Microsoft , IBM
and several other
leading high-tech vendors said they published a document illustrating how to model computer networks, applications and servers in XML.
The Service Modeling Language (SML), whose creators also include Cisco
Systems , EMC
, Dell
,
Intel , HP
, Sun Microsystems
, BEA Systems
and BMC Software
, is designed to help businesses manage services built on hardware
and software from various vendors.
If the spec becomes a standard in the coming months, it would
help eradicate a major stumbling block to creating XML-based services that
can be used in environments where products from multiple vendor are
employed.
While companies often have to write custom descriptions of each service, SML
could trigger a host of IT resource models that reduce costs and complexity
for customers, said Ed Anderson, marketing director for Microsoft’s Dynamic
System Initiative.
“What we’ve done is create a new modeling language that lets us describe
these IT elements so that businesses are going to have a more consistent
way of managing their environments even across different vendors’
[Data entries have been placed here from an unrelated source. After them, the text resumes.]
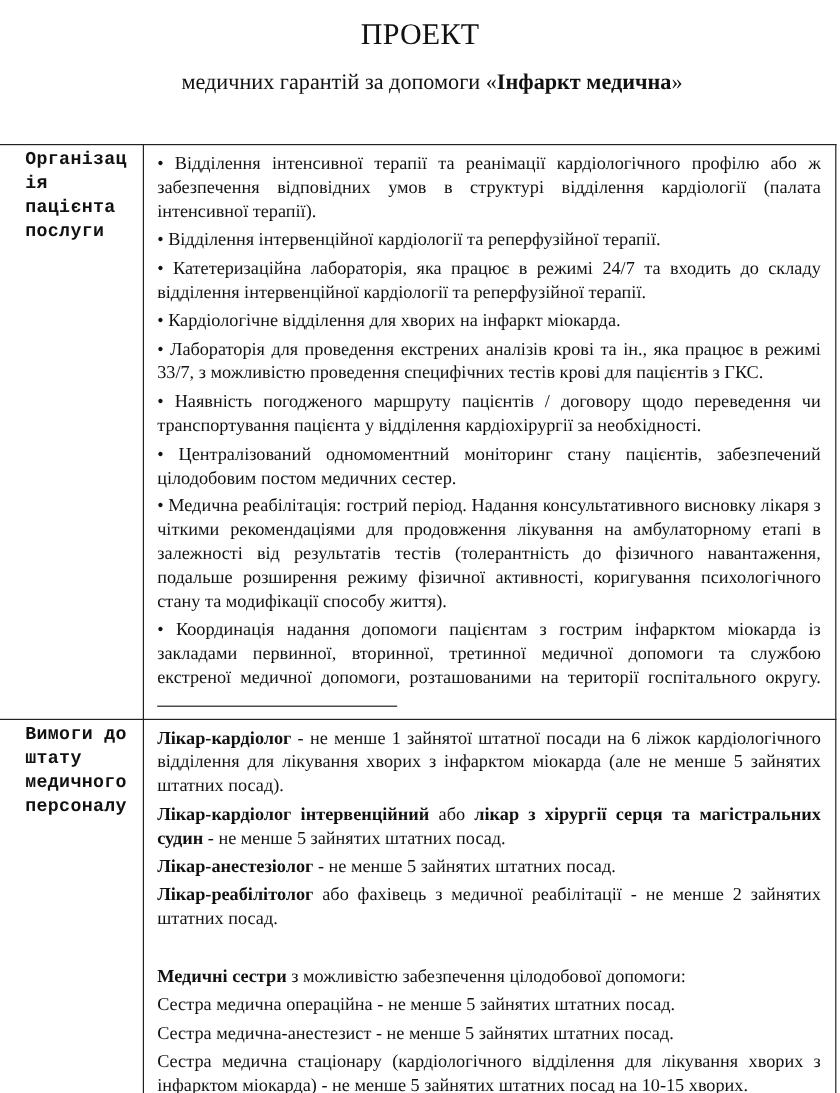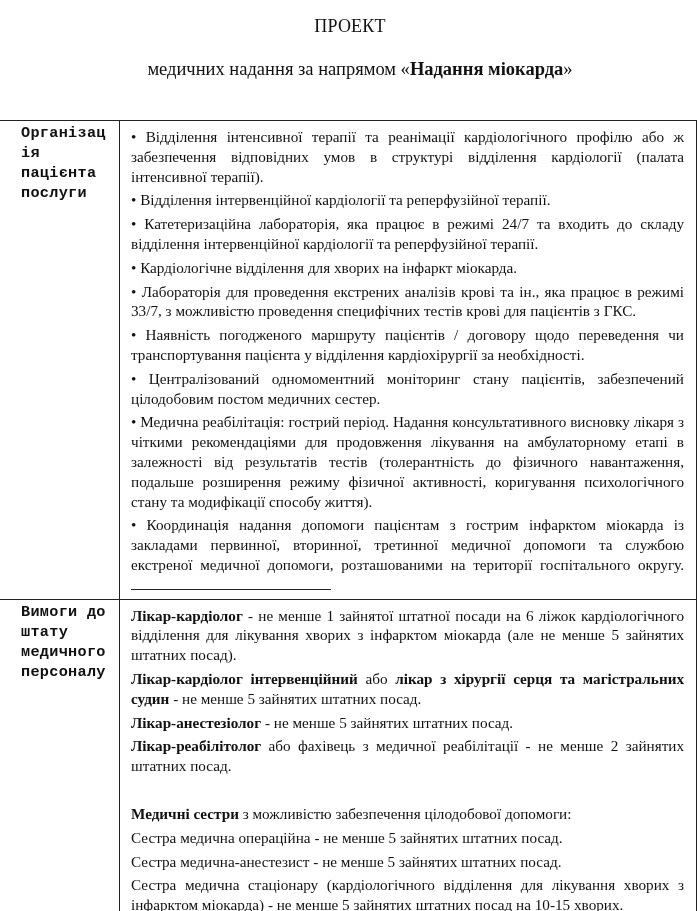--- a/index.html
+++ b/index.html
@@ -14,21 +14,21 @@
       position: relative;
       font-family: "Liberation Serif", "DejaVu Serif", serif;
       color: #111111;
     }
     .stamp {
       position: absolute;
       top: 16px;
       left: 0;
       width: 700px;
       text-align: center;
-      font-size: 18px;
+      font-size: 25px;
       letter-spacing: 0.2px;
     }
     .title {
       position: absolute;
       top: 56px;
       left: 20px;
       width: 680px;
       text-align: center;
       font-size: 18.5px;
       line-height: 27px;
@@ -72,21 +72,21 @@
       height: 1px;
     }
     .staff b { font-weight: bold; }
   </style>
 </head>
 <body>
 
 <div class="stamp">ПРОЕКТ</div>
 
 <div class="title">
-  <div><span>медичних надання за напрямом «</span><b>Надання міокарда</b><span>»</span></div>
+  <div><span>медичних гарантій за допомоги «</span><b>Інфаркт медична</b><span>»</span></div>
 </div>
 
 <table class="req">
   <tbody>
       <tr>
     <td class="label-cell">
       <div>Організац</div>
       <div>ія</div>
       <div>пацієнта</div>
       <div>послуги</div>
solutions,” Anderson said in an interview.
While XML creates certain efficiencies for the computing industry, SML is an additional salve against the different formats used to describe XML
Having multiple formats to describe services causes a disconnect between
tools and management applications. This leads to manual translations, which
are often too error prone for tools and management applications to
realistically use.
“SML allow both vendors like IBM and Microsoft, as well as our customers, to
compose the definitions of their IT services much easier than they’ve ever
had to before because they don’t have to deal with different definitions of
an operating system, or what’s a server, or what’s an application,” said Ric
Telford, vice president of autonomic computing at IBM.
“When we have to develop a change management process against six or seven
different server vendors, and every server vendor has their own way of
describing what a server is, it makes it six or seven times harder and more
complex than it needs to be,” Telford added.
The companies will consider creating a library of core models to describe
generic resources, such as network elements, operating systems, storage
devices, desktops, server systems, Web servers and a directory service.
The group plans to submit the SML draft specification to an industry
standards organization later this year. This could include the World Wide
Web Consortium, OASIS or the Distributed Management Task Force.
OASIS might be the most logical place for SML; the group has allowed most
the major XML-oriented, Web services
foment in recent years, including WS-Security and WS-ReliableMessaging.